La plante et ses applications ornementales/Introduction


INTRODUCTION

Depuis longtemps, les artistes, la critique et les amateurs, les uns sincèrement, d’autres sournoisement hypocrites, demandent qu’on cesse de copier les siècles morts qui n’ont plus rien à nous dire.

Depuis longtemps, la sève factice qui soutenait les Arts, fils de la Renaissance, a cessé de couler, et ce qui reste de ceux-ci, en Europe, n’est plus qu’un caduc bégayement.

Quand on reproche avec raison à des artistes d’être « vieux jeu » et de ressasser indéfiniment les formules usées et sans signification du passé, ils ne manquent jamais d’attribuer à leurs contradicteurs l’exorbitante prétention de demander du nouveau fondamental. — C’est là de la discussion de mauvaise foi ; chacun sait que faire du nouveau signifie simplement améliorer, faire progresser.

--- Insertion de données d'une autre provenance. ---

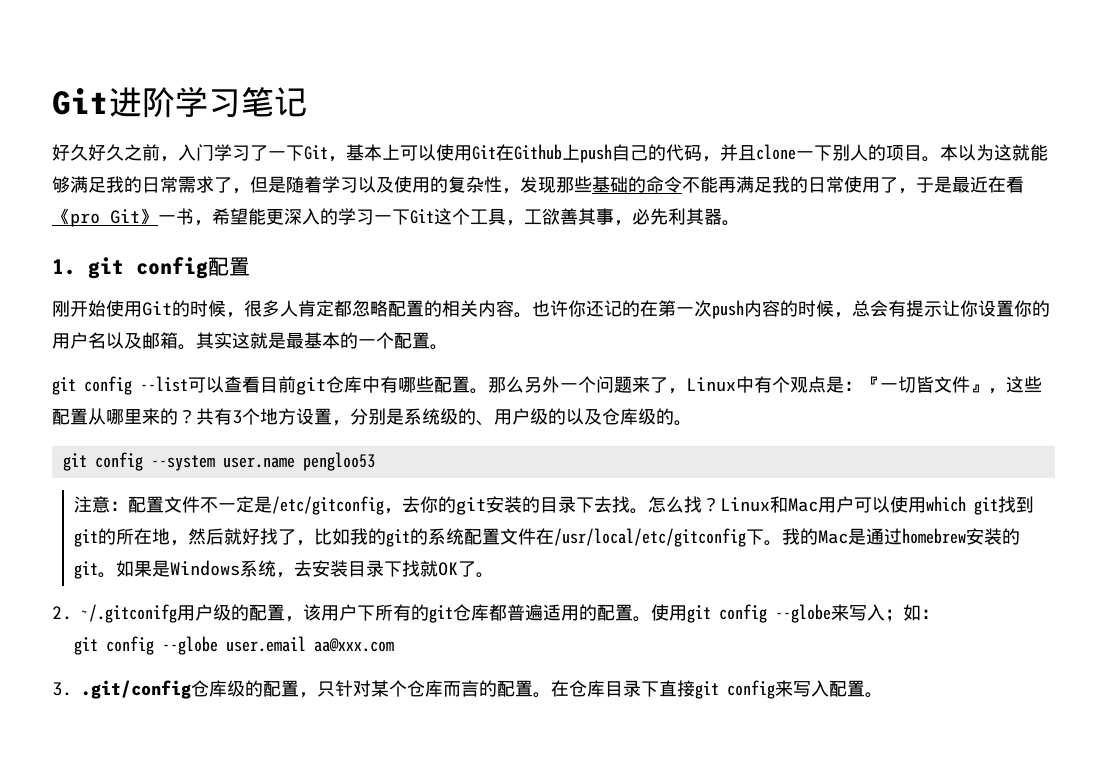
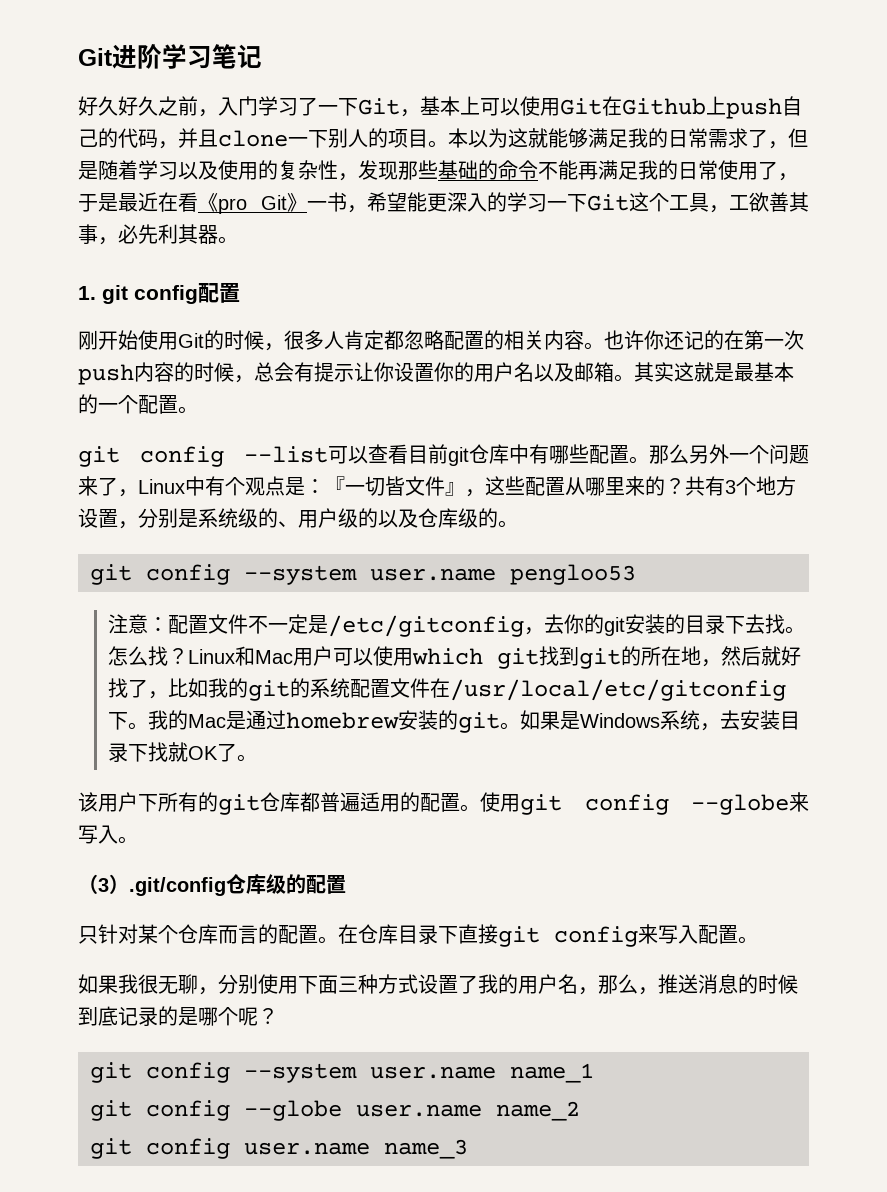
[52,604,303,623] 2. ~/.gitconifg用户级的配置， -> (257, 758) none
[885,604,939,622] [74,636,395,655] [52,682,72,696] ；如： // git config --globe user.email aa@xxx.com // 3. -> [118,836,138,844] [78,874,129,894] 。 // （3）
[299,692,317,698] ， -> (346, 884) //
(883, 695) none -> [78,974,798,995] [78,1006,278,1026] [90,1062,594,1083] [90,1100,580,1121] [90,1138,468,1159] // 如果我很无聊，分别使用下面三种方式设置了我的用户名，那么，推送消息的时候到底记录的是哪个呢？ // git config --system user.name name_1 // git config --globe user.name name_2 // git config user.name name_3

Nous n’avons donc nullement la prétention d’inventer un Art, chose d’ailleurs impossible, et nous nous contenterons d’essayer de marcher de l’avant en abandonnant toute copie des ornements d’un autre âge.

Mais on ne peut rien fonder sur rien, et celui qui veut travailler sainement doit être possesseur d’une méthode basée à la fois sur le raisonnement et sur l’expérience séculaire des époques du passé ; mais en aucun cas sur la copie des objets laissés par ces époques, comme on le fait si platement, si pauvrement, si pleutrement aujourd’hui.

Il faut que les artisans de nos jours se replacent dans l’état d’ignorance archéologique des ouvriers d’autrefois, qui regardaient les belles choses, mais ne les décalquaient pas. La tradition se perpétuait, modifiée à chaque génération.

Or, comme depuis la fin du dernier siècle il n’y a plus de tradition que nous puissions continuer et sur laquelle nous puissions nous appuyer, mieux vaut tout de suite nous rapprocher des origines raisonnées de l’Art, en prenant comme base de composition les nécessités constructives, et en adoptant une ornementation empruntée à la nature.

Seulement ces formes naturelles ne peuvent être employées que si elles sont modifiées de façon à s’adapter étroitement à la matière dans laquelle elles sont fabriquées. C’est en méconnaissant cette vérité si simple et si saine que tous les styles sont tombés en décadence ; car il s’est toujours trouvé des « malins » qui ont voulu faire plus nature qu’on ne faisait ; c’est pour cette raison que les modernes pataugent depuis si longtemps, sans savoir pourquoi ils sont frappés d’impuissance.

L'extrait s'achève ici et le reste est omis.